What this task involves:
Quote the listing in full, exactly as given, minus any pictures.

Extracted material:
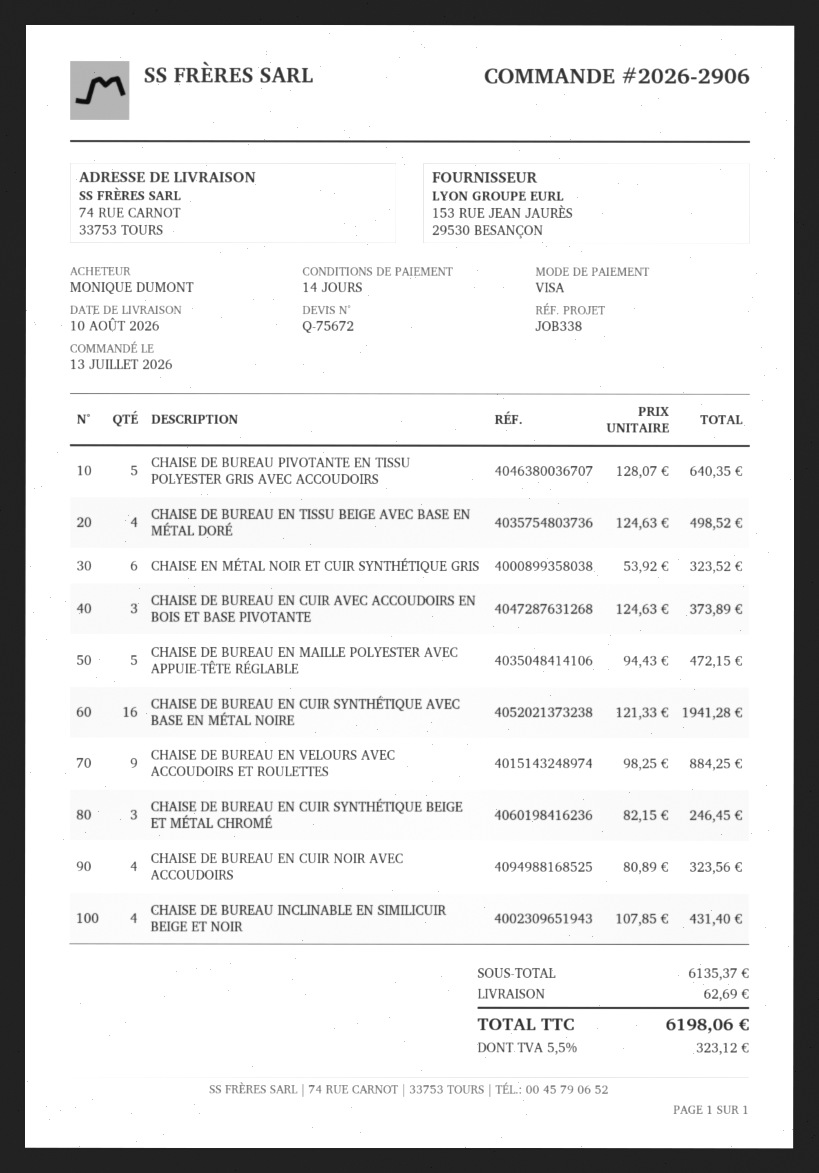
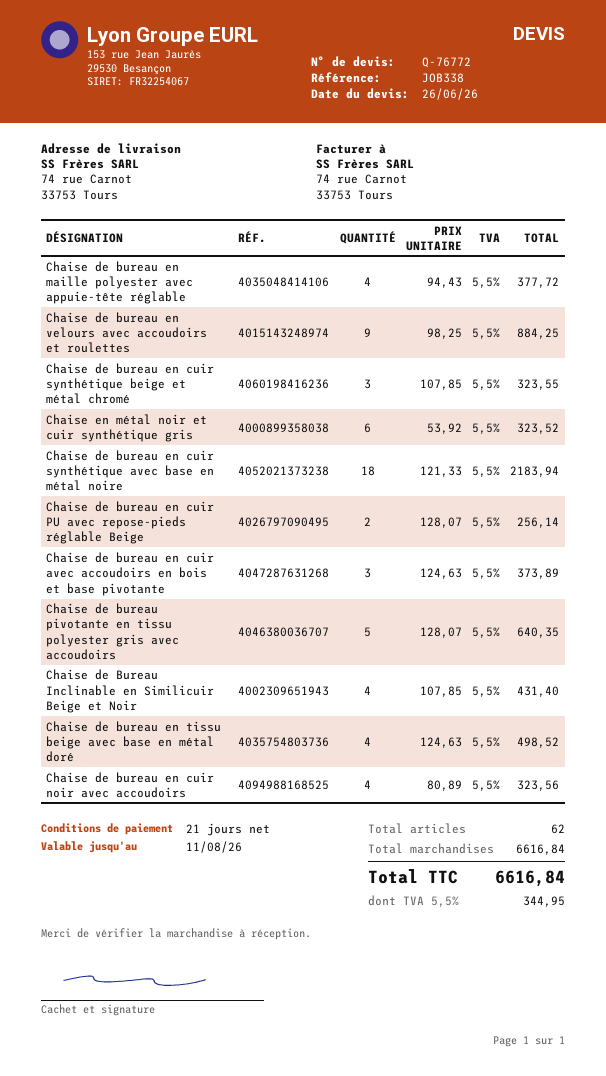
quote number: Q-75672 -> Q-76772
payment terms: 14 days -> 21 days
CHAISE DE BUREAU EN MAILLE POLYESTER AVEC APPUIE-TÊTE RÉGLABLE: 5 x 94.43 = 472.15 -> 4 x 94.43 = 377.72
CHAISE DE BUREAU EN CUIR SYNTHÉTIQUE AVEC BASE EN MÉTAL NOIRE: 16 x 121.33 = 1941.28 -> 18 x 121.33 = 2183.94
CHAISE DE BUREAU EN CUIR SYNTHÉTIQUE BEIGE ET MÉTAL CHROMÉ: 3 x 82.15 = 246.45 -> 3 x 107.85 = 323.55
Chaise de bureau en cuir PU avec repose-pieds réglable Beige: none -> 2 x 128.07 = 256.14
subtotal: 6135.37 -> 6616.84
shipping: 62.69 -> none
tax: 5.5% = 323.12 -> 5.5% = 344.95
total: 6198.06 -> 6616.84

Task answer:
quote number: Q-75672 -> Q-76772
payment terms: 14 days -> 21 days
CHAISE DE BUREAU EN MAILLE POLYESTER AVEC APPUIE-TÊTE RÉGLABLE: 5 x 94.43 = 472.15 -> 4 x 94.43 = 377.72
CHAISE DE BUREAU EN CUIR SYNTHÉTIQUE AVEC BASE EN MÉTAL NOIRE: 16 x 121.33 = 1941.28 -> 18 x 121.33 = 2183.94
CHAISE DE BUREAU EN CUIR SYNTHÉTIQUE BEIGE ET MÉTAL CHROMÉ: 3 x 82.15 = 246.45 -> 3 x 107.85 = 323.55
Chaise de bureau en cuir PU avec repose-pieds réglable Beige: none -> 2 x 128.07 = 256.14
subtotal: 6135.37 -> 6616.84
shipping: 62.69 -> none
tax: 5.5% = 323.12 -> 5.5% = 344.95
total: 6198.06 -> 6616.84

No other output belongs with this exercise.